Joe Lasker (1919-2015)

Prices range from $2,500 to $35,000

Original Oil on Canvas and Watercolour on Paper

Artist Information:

Joseph Leon Lasker was born in New York in 1919 to Romanian immigrants. In high school, he entered the painting competition of the Treasury Department's Fine Art Section and won commissions for still-extant murals in the Calumet, MI, and Millbury, MA, post offices. At night, he studied at, and graduated from, Cooper Union art school.

Joe Lasker was the last living member of the 48 prominent realists - including Edward Hopper, John Sloan and Raphael Soyer--who wrote for Reality, the mid-Fifties polemical journal that argued against non-representational art. "I feel that much of American art of the last 60 years has something missing, namely narrative," Lasker said in an interview. "Without narrative there would be little left of the art of the Old Masters, of 20th-century expressionism and surrealism. There would be no Guernica by Picasso."
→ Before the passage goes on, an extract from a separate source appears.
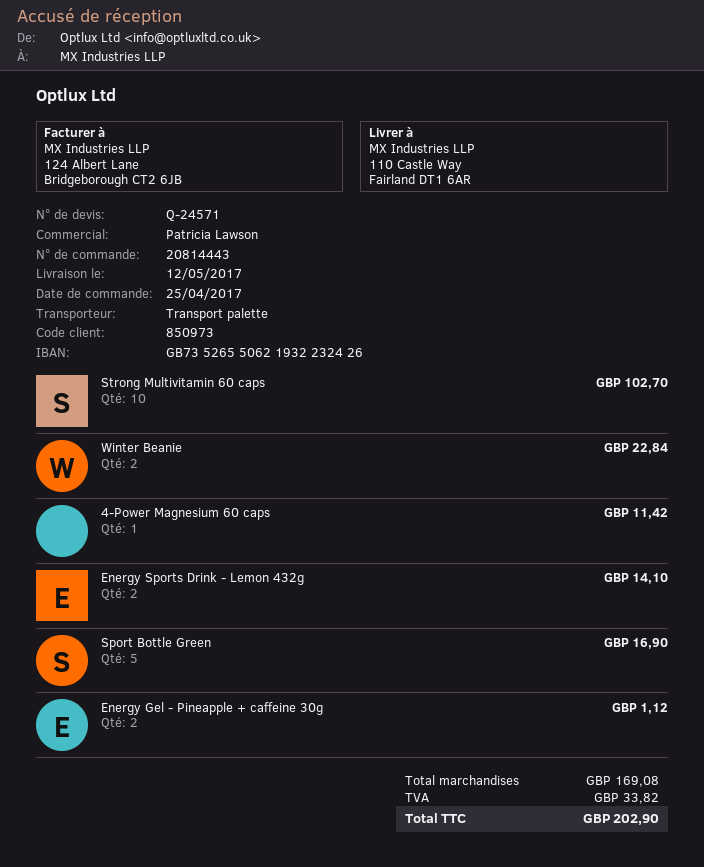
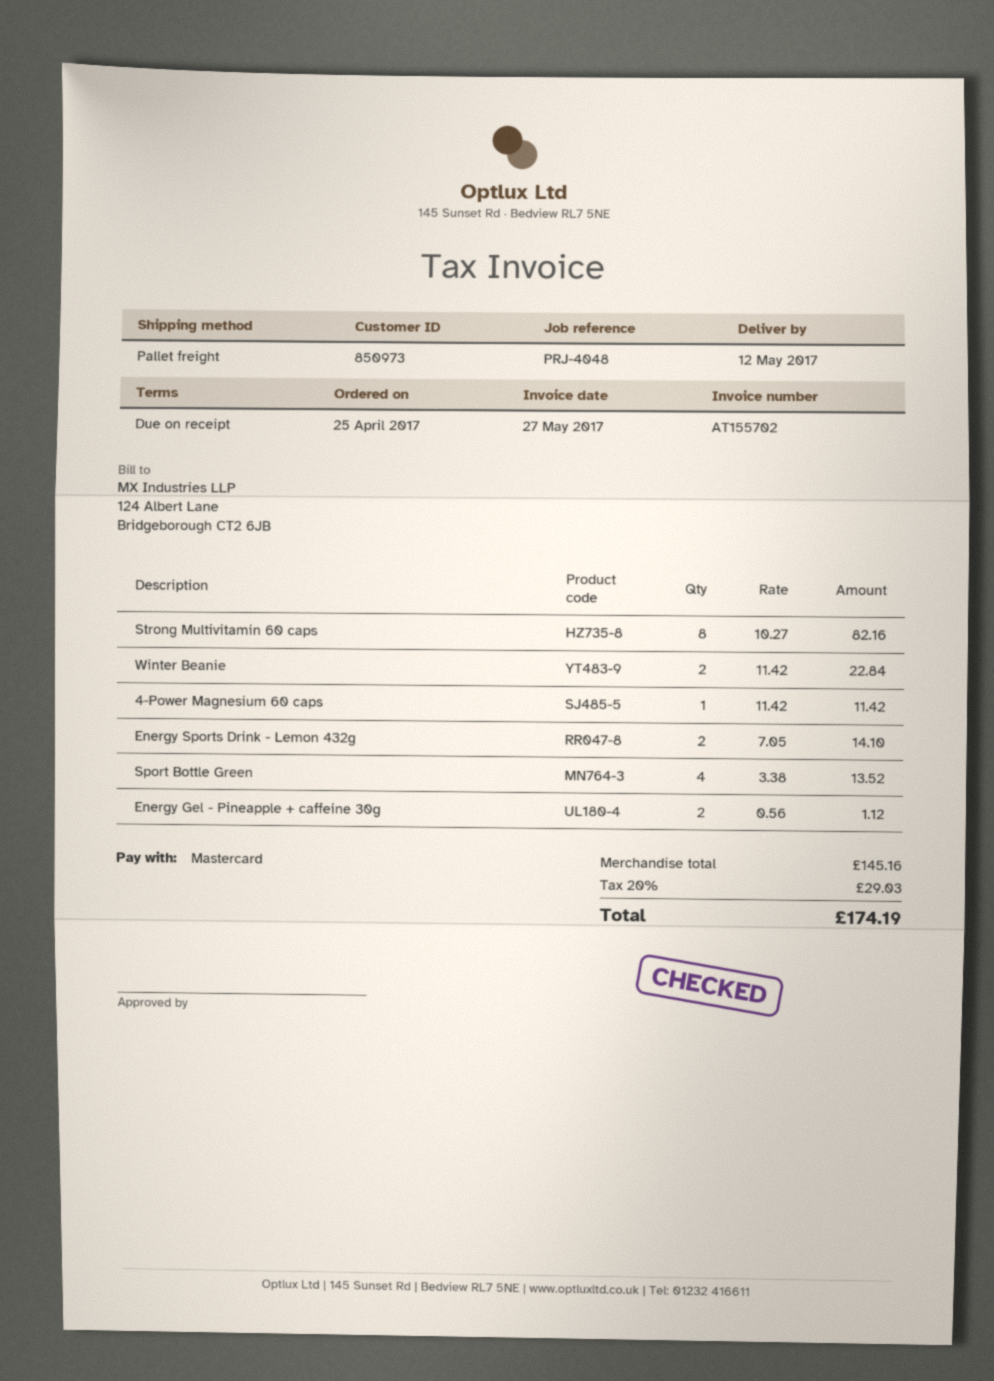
Strong Multivitamin 60 caps: 10 for 102.70 -> 8 for 82.16
Sport Bottle Green: 5 for 16.90 -> 4 for 13.52
subtotal: 169.08 -> 145.16
tax: 33.82 -> 29.03
total: 202.90 -> 174.19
The New York Times art critic Howard DeVree wrote of Lasker, "There is a psychological warmth and penetration in the work...especially stimulating canvasses...marvellously effective...a tour de force." His oil paintings and other depictions of cityscapes, landscapes, portraits, fantasies, interiors and still lifes hang in the permanent collections of the Whitney, Smithsonian, Hirshhorn, Philadelphia, Tel Aviv and other museums.

He illustrated and/or wrote children's books, including American Library Association Notable Books Merry Ever After (1976) and The Boy Who Loved Music (1979) for Viking Press. His prizes include Prix de Rome and Guggenheim Fellowships and awards from the American Academy of Arts and Letters, and the National Academy of Design, where he was National Academician and secretary.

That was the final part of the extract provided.